Biden says door is opened on tax cuts
Extension for wealthy possible
WASHINGTON – Vice President Joe Biden said the administration may be open to extending the Bush-era tax cuts to higher income households, another volley in the simmering tax debate that is likely to be the top order of business in a lame-duck Congress after the midterm elections.
President Barack Obama has said the nation cannot afford tax breaks for the wealthy because they will boost the cost to nearly $4 trillion, but Biden suggested a willingness to extend the tax cuts to households making more than $250,000,
“We’re open to speak to the Republicans, if they really mean it,” Biden said, according to a Bloomberg report of his interview Friday evening on Bloomberg Television’s “Political Capital with Al Hunt.” “If they’re talking about deficit reduction, if they’re willing to move, I think there’s a possibility.”
Aides downplayed Biden’s comments Saturday, saying the vice president has said nothing different from what the Obama administration has maintained throughout the debate: The tax cuts must be extended on middle-class households before considering tax breaks for the wealthy.
A potential compromise offer from the administration would be a nod to Republicans, and some moderate Democrats, who have insisted that the tax breaks should be permanently extended to all households. Obama proposes extending tax breaks only for couples making less than $250,000, or $200,000 for singles.

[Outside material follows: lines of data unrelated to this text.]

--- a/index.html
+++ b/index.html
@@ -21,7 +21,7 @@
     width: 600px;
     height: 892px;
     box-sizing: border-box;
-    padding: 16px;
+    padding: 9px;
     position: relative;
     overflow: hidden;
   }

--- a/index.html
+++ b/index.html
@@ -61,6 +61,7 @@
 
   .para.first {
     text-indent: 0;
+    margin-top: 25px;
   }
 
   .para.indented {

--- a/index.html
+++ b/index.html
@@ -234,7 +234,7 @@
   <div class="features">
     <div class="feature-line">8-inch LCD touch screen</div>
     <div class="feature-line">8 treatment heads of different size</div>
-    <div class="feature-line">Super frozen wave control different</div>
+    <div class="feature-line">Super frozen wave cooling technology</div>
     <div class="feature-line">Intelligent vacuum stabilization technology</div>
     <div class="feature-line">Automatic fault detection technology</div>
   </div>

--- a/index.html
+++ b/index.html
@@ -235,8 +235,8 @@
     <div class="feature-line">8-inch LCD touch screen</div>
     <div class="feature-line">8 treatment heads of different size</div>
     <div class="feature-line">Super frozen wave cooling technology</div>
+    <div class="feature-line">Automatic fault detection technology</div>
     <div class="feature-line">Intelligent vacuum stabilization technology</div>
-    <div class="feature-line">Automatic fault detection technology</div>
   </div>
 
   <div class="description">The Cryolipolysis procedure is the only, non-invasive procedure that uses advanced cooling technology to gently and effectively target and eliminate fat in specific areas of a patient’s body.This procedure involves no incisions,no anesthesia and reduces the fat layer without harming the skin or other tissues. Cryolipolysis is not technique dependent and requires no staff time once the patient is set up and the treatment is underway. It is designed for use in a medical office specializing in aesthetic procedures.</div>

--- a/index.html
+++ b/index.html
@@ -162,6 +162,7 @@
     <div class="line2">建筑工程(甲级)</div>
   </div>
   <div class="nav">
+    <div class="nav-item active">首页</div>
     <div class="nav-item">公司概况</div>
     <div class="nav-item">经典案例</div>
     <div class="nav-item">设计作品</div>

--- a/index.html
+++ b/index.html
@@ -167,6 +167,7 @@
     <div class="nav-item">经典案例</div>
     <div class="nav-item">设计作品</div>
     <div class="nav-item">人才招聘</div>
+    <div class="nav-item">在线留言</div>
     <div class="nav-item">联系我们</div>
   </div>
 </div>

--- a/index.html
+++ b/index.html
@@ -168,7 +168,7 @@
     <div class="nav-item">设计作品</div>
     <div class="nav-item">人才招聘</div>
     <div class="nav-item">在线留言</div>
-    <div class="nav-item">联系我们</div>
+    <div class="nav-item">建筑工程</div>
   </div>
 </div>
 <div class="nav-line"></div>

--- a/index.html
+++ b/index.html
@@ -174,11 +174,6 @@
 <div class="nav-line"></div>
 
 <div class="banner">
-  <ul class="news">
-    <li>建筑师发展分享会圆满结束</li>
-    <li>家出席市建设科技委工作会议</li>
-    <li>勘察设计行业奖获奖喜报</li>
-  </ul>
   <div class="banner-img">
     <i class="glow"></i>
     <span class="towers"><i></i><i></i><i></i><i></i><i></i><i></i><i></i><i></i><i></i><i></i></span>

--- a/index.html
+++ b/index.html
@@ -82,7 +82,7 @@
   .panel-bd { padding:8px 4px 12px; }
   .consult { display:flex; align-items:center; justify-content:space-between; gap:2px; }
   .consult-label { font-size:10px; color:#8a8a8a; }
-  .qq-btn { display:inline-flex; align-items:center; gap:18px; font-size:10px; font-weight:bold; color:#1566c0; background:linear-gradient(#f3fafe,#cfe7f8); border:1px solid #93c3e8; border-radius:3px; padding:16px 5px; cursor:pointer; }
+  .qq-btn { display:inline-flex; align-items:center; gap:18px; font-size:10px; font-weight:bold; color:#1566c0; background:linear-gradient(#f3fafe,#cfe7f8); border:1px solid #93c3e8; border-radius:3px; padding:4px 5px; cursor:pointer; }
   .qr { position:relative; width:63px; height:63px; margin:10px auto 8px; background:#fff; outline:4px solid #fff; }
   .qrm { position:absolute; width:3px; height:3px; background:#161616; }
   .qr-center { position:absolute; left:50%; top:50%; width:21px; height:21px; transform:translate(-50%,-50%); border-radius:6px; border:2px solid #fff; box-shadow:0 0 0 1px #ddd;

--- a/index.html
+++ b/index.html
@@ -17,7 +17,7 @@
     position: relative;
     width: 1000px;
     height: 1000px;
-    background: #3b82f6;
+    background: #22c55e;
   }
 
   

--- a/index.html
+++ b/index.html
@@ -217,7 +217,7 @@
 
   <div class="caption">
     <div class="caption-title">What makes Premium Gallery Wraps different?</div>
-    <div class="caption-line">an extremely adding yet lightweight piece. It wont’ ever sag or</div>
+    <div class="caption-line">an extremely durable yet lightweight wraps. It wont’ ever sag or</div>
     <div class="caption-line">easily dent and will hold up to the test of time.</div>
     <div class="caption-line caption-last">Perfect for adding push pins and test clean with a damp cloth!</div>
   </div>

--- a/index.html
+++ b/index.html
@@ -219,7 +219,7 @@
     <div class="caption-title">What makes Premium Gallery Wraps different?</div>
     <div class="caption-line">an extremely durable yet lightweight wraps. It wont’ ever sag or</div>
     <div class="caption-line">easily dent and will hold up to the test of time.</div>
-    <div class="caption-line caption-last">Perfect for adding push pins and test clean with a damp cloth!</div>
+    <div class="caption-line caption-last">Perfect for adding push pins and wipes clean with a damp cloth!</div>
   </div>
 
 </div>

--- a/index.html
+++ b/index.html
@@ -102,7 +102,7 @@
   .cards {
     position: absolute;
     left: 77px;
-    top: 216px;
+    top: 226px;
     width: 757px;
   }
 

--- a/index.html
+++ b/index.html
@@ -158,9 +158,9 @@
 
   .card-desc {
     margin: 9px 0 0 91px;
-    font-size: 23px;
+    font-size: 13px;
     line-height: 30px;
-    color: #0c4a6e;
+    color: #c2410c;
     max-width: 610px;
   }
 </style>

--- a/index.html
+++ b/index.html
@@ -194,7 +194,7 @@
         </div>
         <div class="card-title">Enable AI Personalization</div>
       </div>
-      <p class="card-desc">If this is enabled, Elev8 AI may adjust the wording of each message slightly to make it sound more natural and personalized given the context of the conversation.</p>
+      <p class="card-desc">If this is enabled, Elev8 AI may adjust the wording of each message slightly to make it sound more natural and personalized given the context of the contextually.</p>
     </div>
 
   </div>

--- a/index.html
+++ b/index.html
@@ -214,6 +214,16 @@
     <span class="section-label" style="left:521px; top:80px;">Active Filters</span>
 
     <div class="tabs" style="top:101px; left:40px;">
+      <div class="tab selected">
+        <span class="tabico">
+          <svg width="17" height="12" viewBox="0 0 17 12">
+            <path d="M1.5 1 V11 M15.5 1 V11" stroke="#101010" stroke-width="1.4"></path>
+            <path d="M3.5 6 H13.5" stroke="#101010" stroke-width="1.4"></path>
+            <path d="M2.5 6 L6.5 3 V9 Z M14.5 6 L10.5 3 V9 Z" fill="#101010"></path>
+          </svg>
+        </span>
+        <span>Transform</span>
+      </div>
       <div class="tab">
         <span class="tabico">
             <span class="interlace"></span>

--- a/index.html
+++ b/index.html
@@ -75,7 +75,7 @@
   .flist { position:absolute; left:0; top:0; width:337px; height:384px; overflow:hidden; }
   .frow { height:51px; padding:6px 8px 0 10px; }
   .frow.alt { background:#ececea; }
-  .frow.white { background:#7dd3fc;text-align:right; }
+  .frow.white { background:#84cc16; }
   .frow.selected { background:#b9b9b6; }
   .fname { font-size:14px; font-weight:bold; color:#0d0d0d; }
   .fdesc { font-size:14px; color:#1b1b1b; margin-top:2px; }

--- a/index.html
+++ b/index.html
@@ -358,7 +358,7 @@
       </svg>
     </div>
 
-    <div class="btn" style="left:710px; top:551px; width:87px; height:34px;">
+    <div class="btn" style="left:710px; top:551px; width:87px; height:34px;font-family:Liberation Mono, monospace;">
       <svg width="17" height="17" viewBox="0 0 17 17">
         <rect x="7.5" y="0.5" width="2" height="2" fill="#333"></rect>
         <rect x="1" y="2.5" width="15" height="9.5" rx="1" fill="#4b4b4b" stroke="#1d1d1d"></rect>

Unable to resolve the issue before lawmakers left Washington to campaign for the Nov. 2 election, Congress punted until it returns. The tax breaks are set to expire at the end of the year.
How to handle the expiring tax cuts has drawn heated debate on the campaign trail as Democrats struggle against a Republican tide that analysts say could put the House in GOP control. Doing nothing would affect nearly every American taxpayer Jan. 1.
Republicans have so far refused to budge, insisting that those making beyond $250,000 also get permanent tax cuts, despite the additional cost to the deficit. They argue higher taxes would curtail a struggling economy.
The tax cuts were passed in 2001 and 2003. Not only would marginal tax rates rise if nothing is done, but taxpayers would also see the return of the so-called marriage penalty, a higher estate tax, a reduced child tax credit and others.
Tax analysts say fewer than 2 percent of Americans would be hit with a tax increase under Obama’s proposal. Some of them are small-business owners or professionals, including lawyers.